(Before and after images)
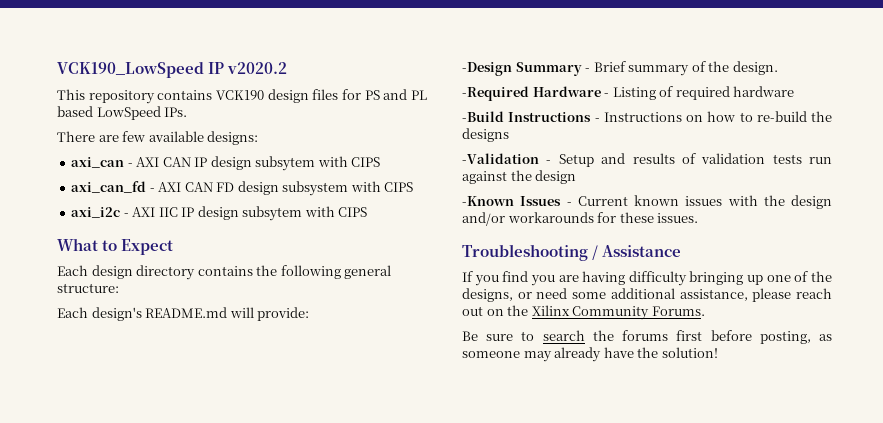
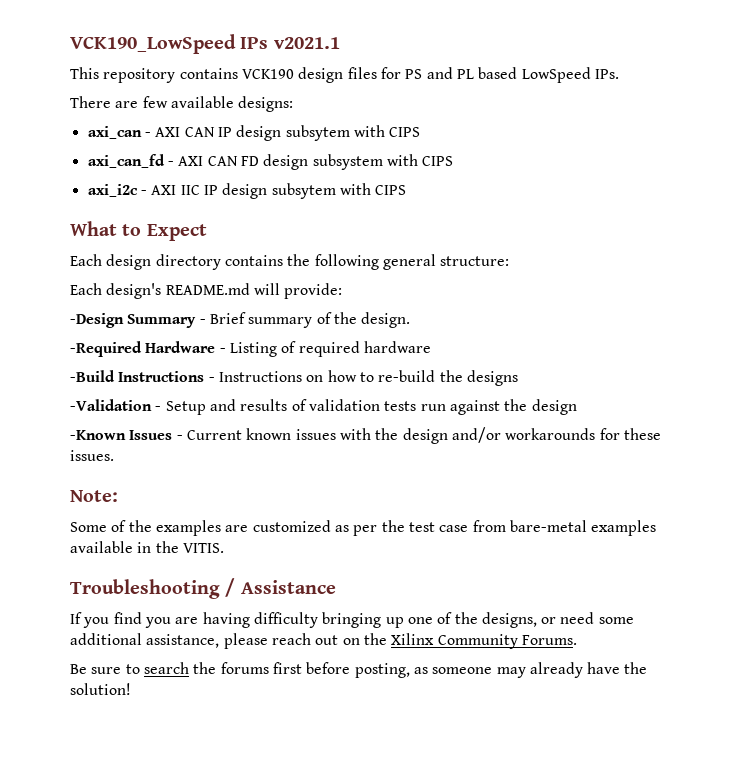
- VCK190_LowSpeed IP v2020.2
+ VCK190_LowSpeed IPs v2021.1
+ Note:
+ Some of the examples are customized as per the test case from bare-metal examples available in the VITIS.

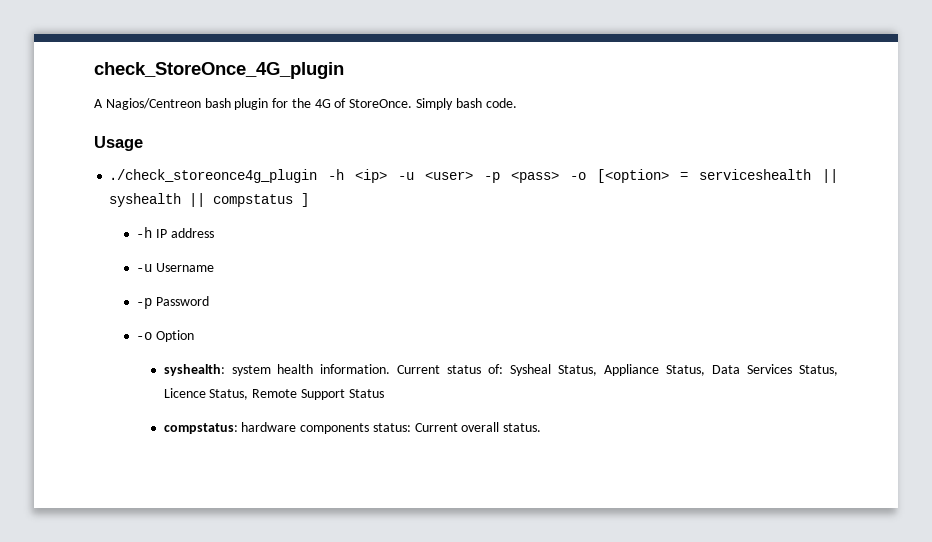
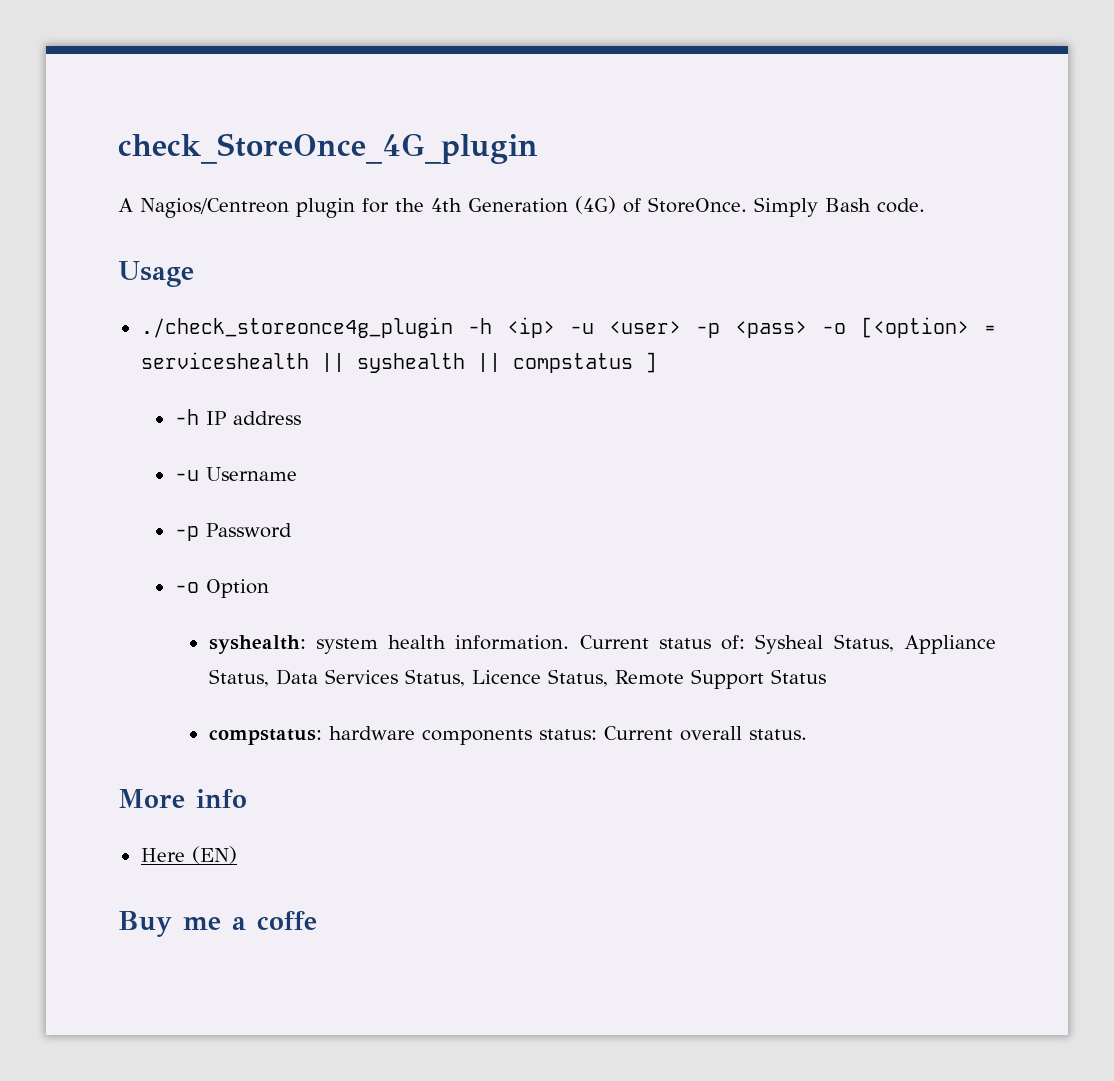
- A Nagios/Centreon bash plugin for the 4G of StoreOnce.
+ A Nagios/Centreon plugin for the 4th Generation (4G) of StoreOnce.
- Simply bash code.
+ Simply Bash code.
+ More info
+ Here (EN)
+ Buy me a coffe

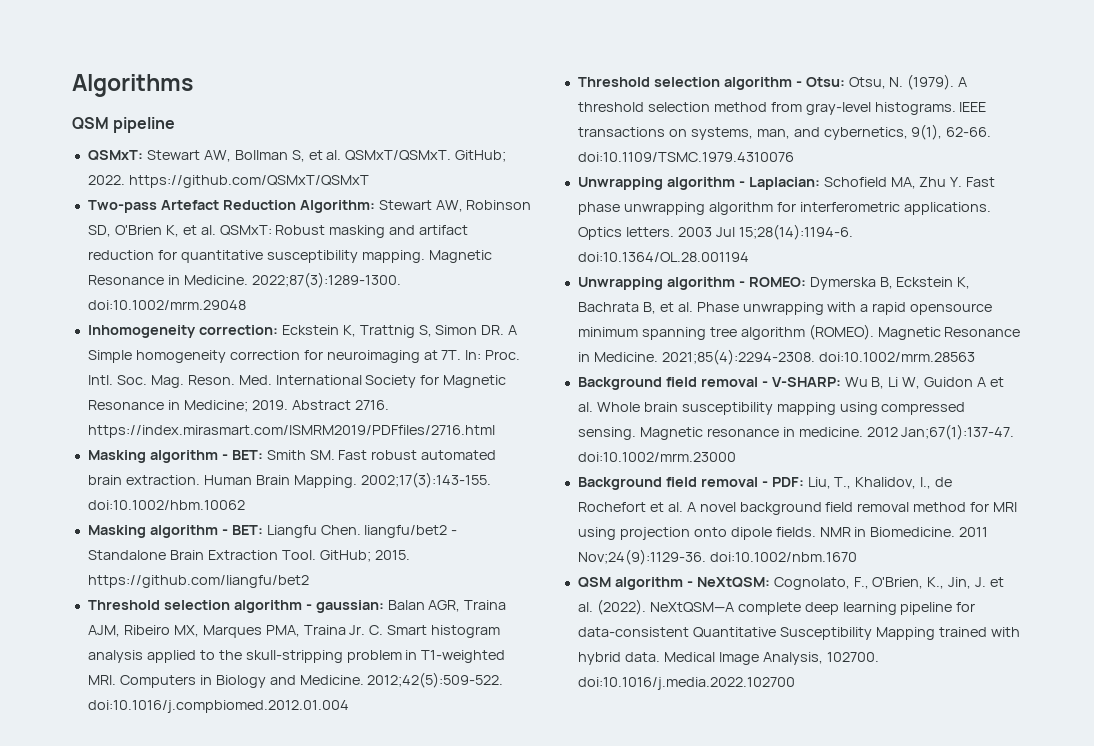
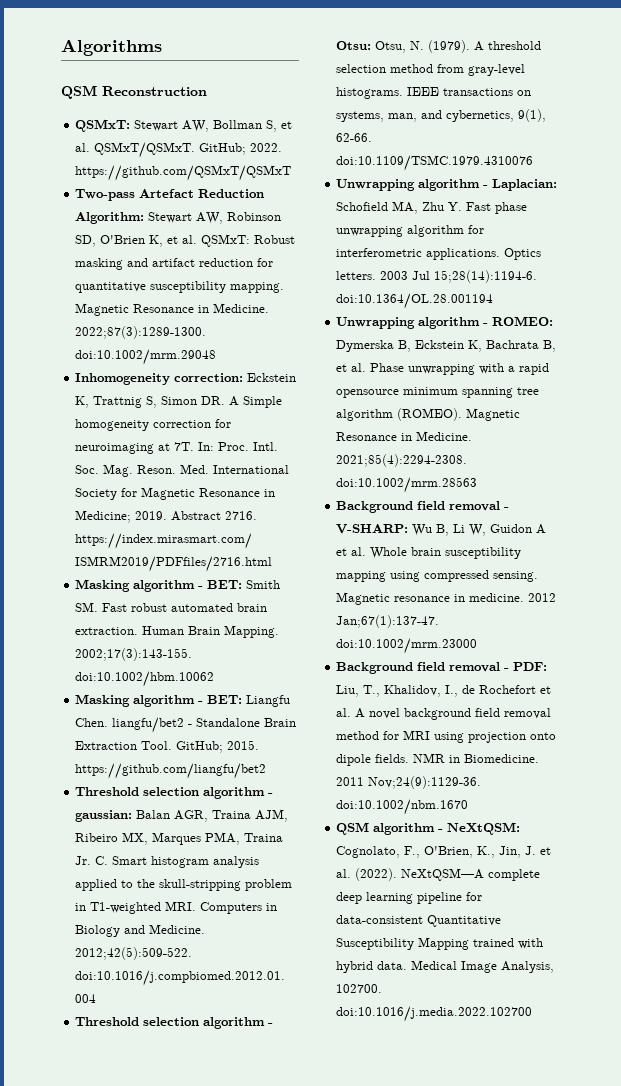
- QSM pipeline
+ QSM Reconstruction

> **AIM OF THE TASK**:
With the images removed, give back every entry exactly as shown.

> **REPLY TO THE EXERCISE**:
- VCK190_LowSpeed IP v2020.2
+ VCK190_LowSpeed IPs v2021.1
+ Note:
+ Some of the examples are customized as per the test case from bare-metal examples available in the VITIS.

- A Nagios/Centreon bash plugin for the 4G of StoreOnce.
+ A Nagios/Centreon plugin for the 4th Generation (4G) of StoreOnce.
- Simply bash code.
+ Simply Bash code.
+ More info
+ Here (EN)
+ Buy me a coffe

- QSM pipeline
+ QSM Reconstruction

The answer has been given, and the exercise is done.